Everybody in the universe attracts every other body with a force that is directly proportional to the product of their masses and inversely proportional to the square of the distance between them.

$F = G\frac{m_1m_2}{r^2}$

Where:
- $F$ = Magnitude of the gravitational force between two masses
- $G$ = Gravitational constant = $6.673 \times 10^{-11} Nm^2kg^{-2}$
- $m_1$ = Mass of first object
- $m_2$ = Mass of second object
- $r$ = Distance between the centers of the masses

**Note:**
- The law applies to point masses or objects with spherical symmetry.
- The force is always attractive and acts along the line joining the centers of the two masses.

### 8.2 Gravitational Field

A gravitational field is the region of space surrounding a mass in which another mass would experience a force of gravitational attraction.

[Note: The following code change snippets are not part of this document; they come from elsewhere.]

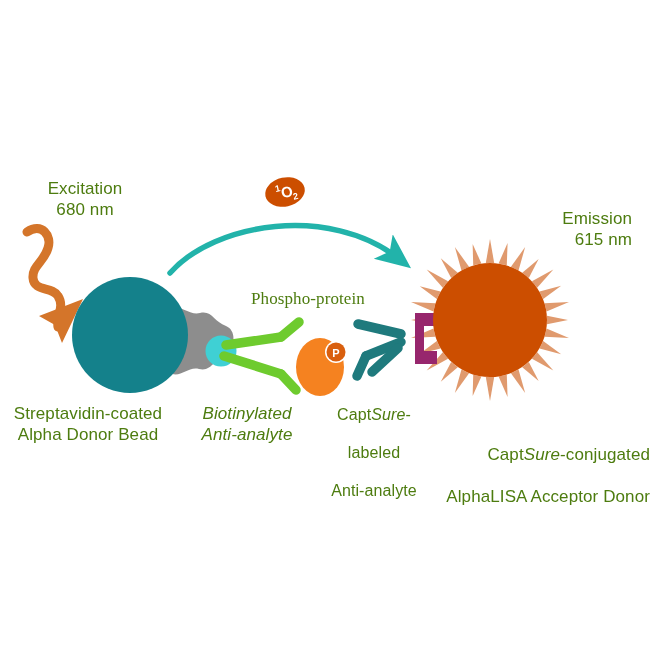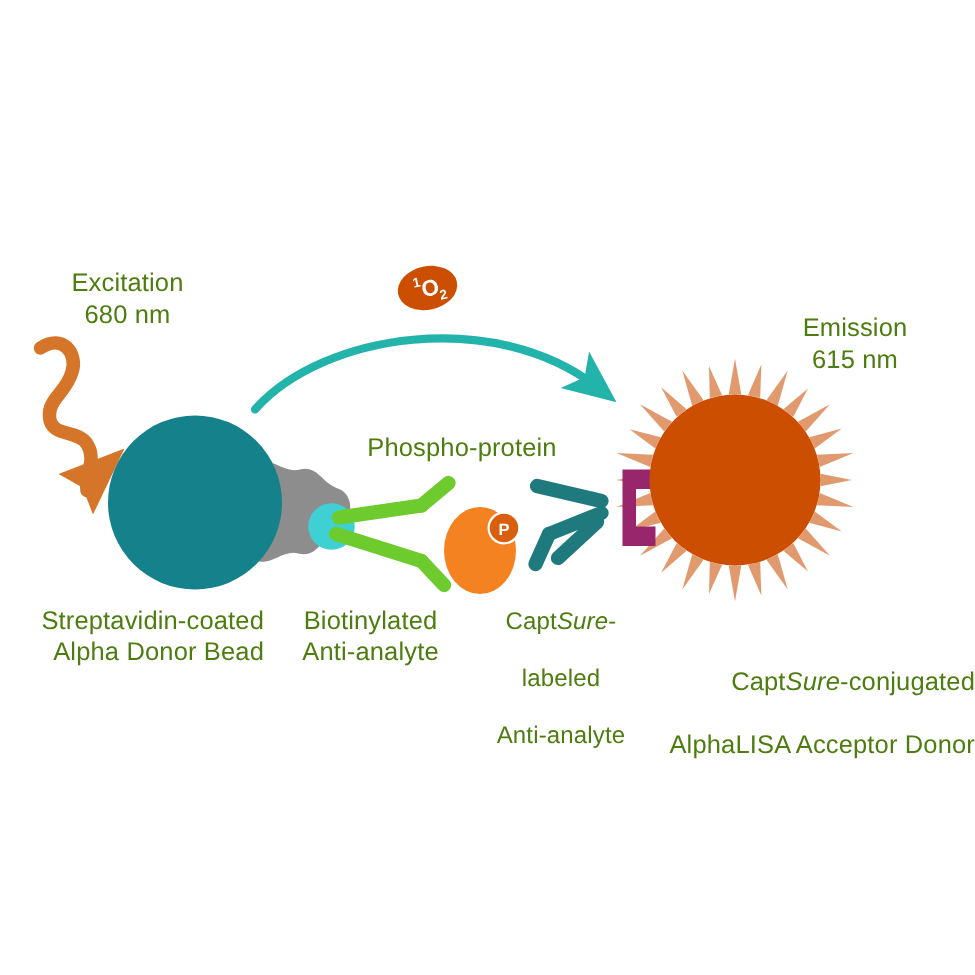"Emission" div.lbl { text-align: none -> right }
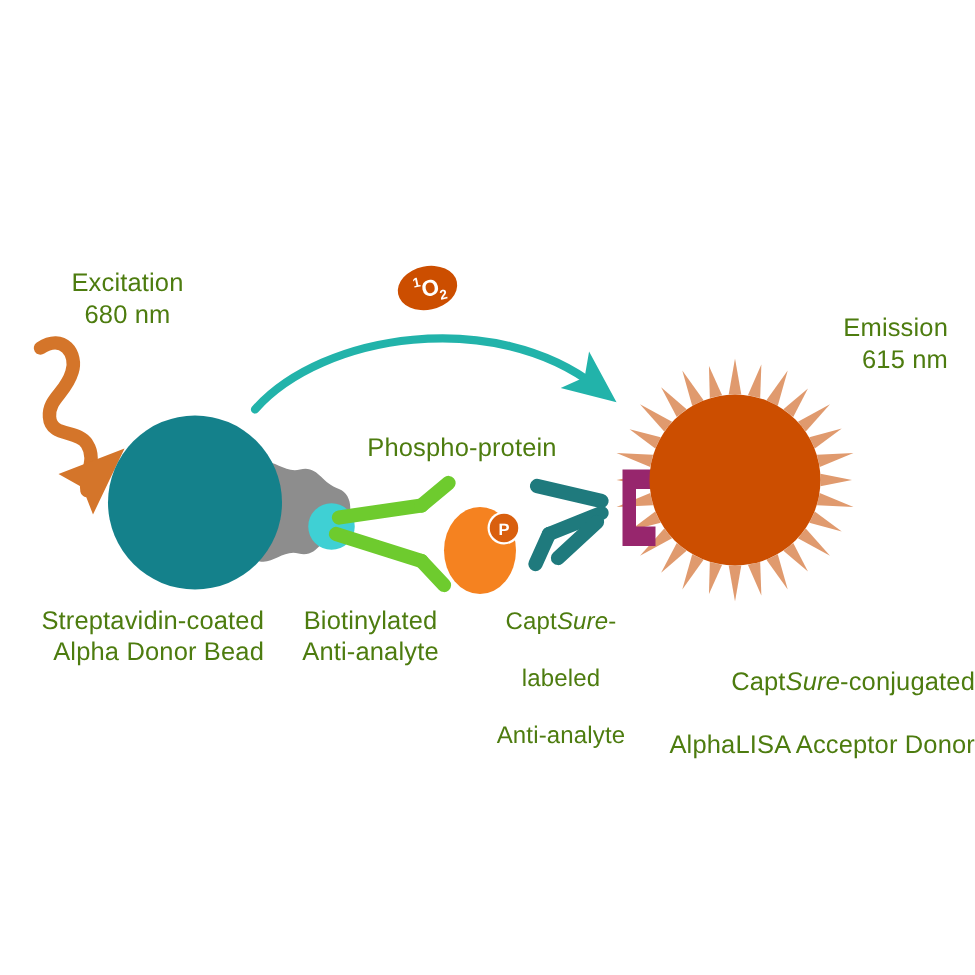"Phospho-protein" div.lbl { font-family: none -> Liberation Serif, serif }
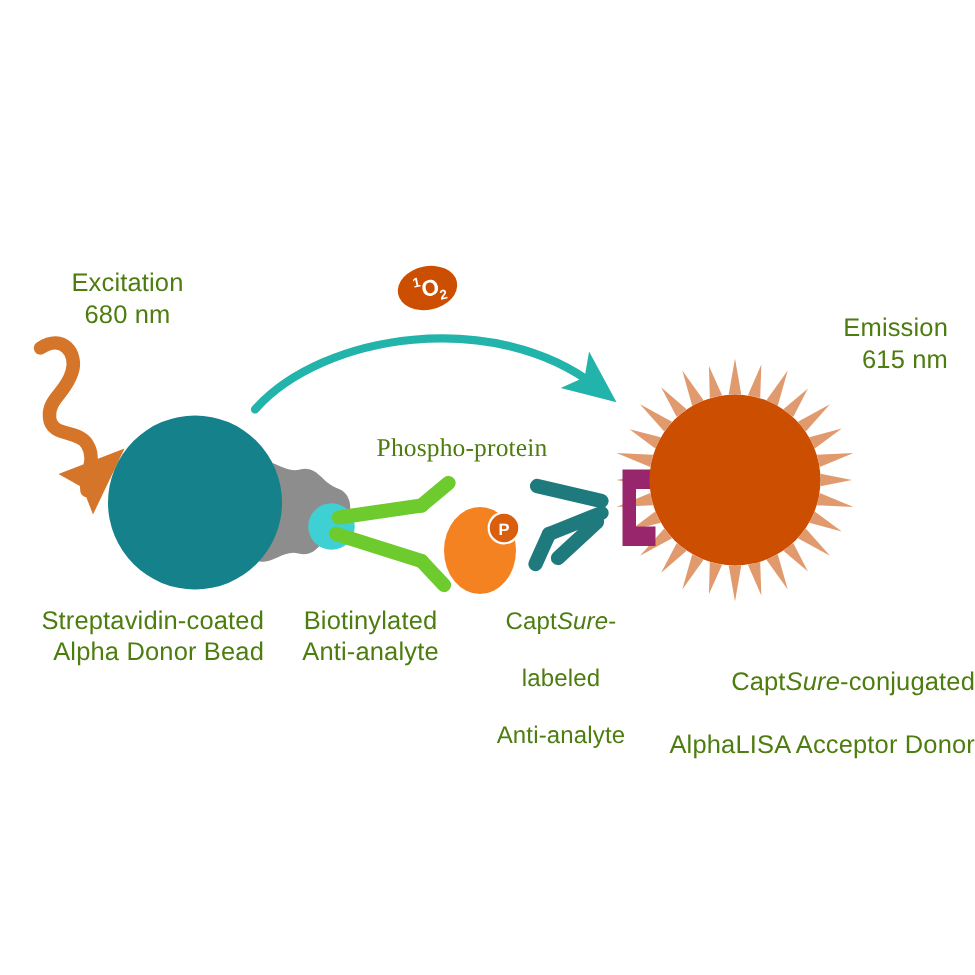"Streptavidin-coated" div.lbl { text-align: right -> none }
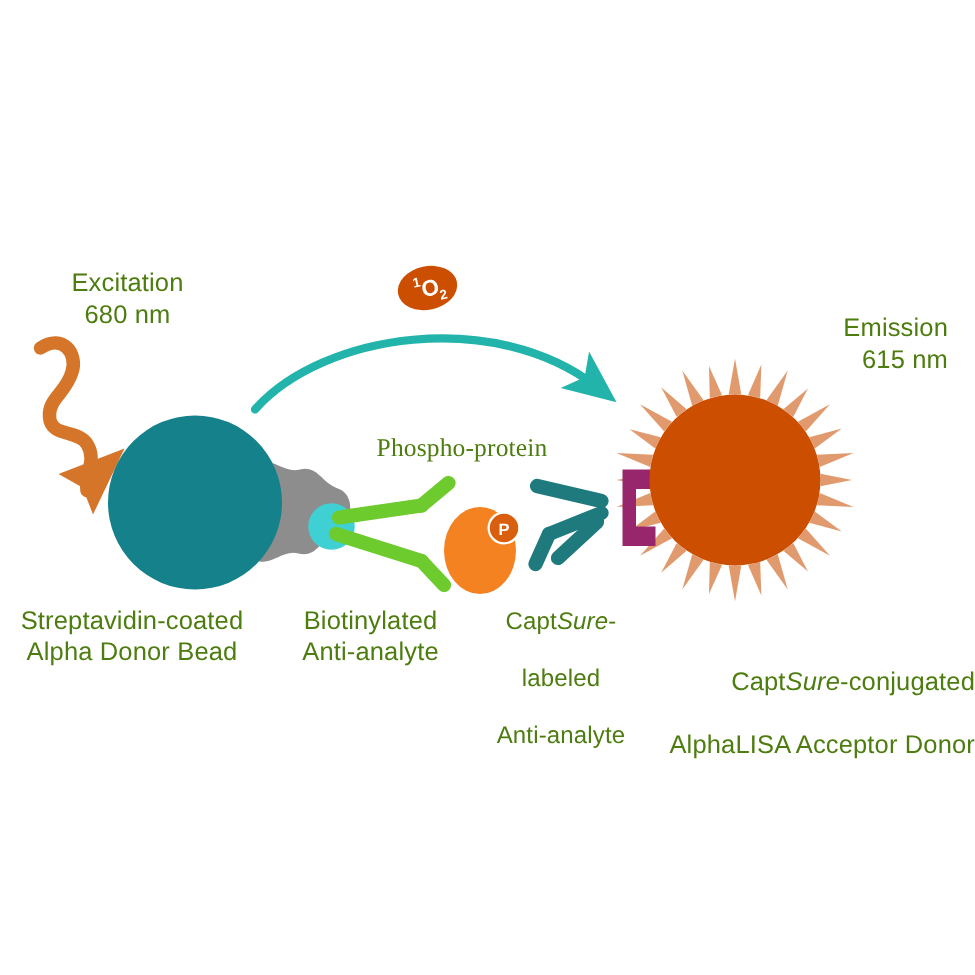"Biotinylated" div.lbl { font-style: none -> italic }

Gravitational field strength, $g$, is defined as the gravitational force per unit mass experienced by a small mass placed in the field.

$g = \frac{F}{m}$

The gravitational field strength at a distance $r$ from a point mass $M$ is given by:

$g = \frac{GM}{r^2}$

### 8.3 Gravitational Potential

Gravitational potential, $V$, at a point is defined as the work done per unit mass in bringing a small mass from infinity to that point.

$V = \frac{W}{m}$

The gravitational potential at a distance $r$ from a point mass $M$ is given by:

$V = -\frac{GM}{r}$

**Note:** Gravitational potential is a scalar quantity and is always negative.

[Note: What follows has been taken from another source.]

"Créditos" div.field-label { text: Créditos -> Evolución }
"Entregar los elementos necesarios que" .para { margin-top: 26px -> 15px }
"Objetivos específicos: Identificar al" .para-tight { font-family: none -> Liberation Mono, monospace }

### 8.4 Gravitational Potential Energy

Gravitational potential energy, $U$, of a mass $m$ at a point in a gravitational field is the work done in bringing that mass from infinity to that point.

$U = mV$

The gravitational potential energy of a mass $m$ at a distance $r$ from a point mass $M$ is given by:

$U = -\frac{GMm}{r}$

### 8.5 Escape Velocity

Escape velocity is the minimum velocity required for an object to escape from the gravitational influence of a planet or star.

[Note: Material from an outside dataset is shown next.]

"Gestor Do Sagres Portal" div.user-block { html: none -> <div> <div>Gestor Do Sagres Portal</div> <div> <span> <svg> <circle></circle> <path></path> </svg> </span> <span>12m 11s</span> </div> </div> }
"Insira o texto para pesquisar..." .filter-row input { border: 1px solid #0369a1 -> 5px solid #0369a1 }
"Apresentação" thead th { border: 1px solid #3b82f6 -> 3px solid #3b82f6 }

$v_e = \sqrt{\frac{2GM}{R}}$

Where:
- $v_e$ = Escape velocity
- $G$ = Gravitational constant
- $M$ = Mass of the planet or star
- $R$ = Radius of the planet or star

### 8.6 Kepler's Laws of Planetary Motion

- **Kepler's First Law (Law of Orbits):** All planets move in elliptical orbits, with the Sun at one focus.
- **Kepler's Second Law (Law of Areas):** A line that connects a planet to the Sun sweeps out equal areas in equal times.
- **Kepler's Third Law (Law of Periods):** The square of the period of any planet is proportional to the cube of the semi-major axis of its orbit.

$T^2 \propto a^3$

Where:
- $T$ = Period of the orbit
- $a$ = Semi-major axis of the orbit

For a circular orbit:

$T^2 = \frac{4\pi^2}{GM}r^3$

### 8.7 Satellites

A satellite is any object that orbits a planet or star.

- **Orbital Speed:** The speed required for a satellite to maintain its orbit around a planet.

$v = \sqrt{\frac{GM}{r}}$

- **Orbital Period:** The time taken for a satellite to complete one orbit around a planet.

$T = \frac{2\pi r}{v} = 2\pi \sqrt{\frac{r^3}{GM}}$

- **Geostationary Satellites:** Satellites that orbit the Earth with a period of 24 hours and remain stationary with respect to a point on the Earth's surface.

### 8.8 Weightlessness

Weightlessness is the condition in which an object or person experiences little or no gravitational pull. This occurs in free fall, such as in orbit around the Earth.

### 8.9 Examples

**Example 1:** Two objects with masses $m_1 = 5kg$ and $m_2 = 10kg$ are separated by a distance of $r = 2m$. Calculate the gravitational force between them.

**Solution:**
$F = G\frac{m_1m_2}{r^2} = (6.673 \times 10^{-11} Nm^2kg^{-2}) \frac{(5kg)(10kg)}{(2m)^2} = 8.34 \times 10^{-10} N$

**Example 2:** Calculate the gravitational potential at a point $7.0 \times 10^6 m$ from Earth ($M = 6.0 \times 10^{24}kg$).

**Solution:**
$V = -\frac{GM}{r} = -\frac{(6.673 \times 10^{-11} Nm^2kg^{-2})(6.0 \times 10^{24}kg)}{7.0 \times 10^6 m} = -5.7 \times 10^7 J/kg$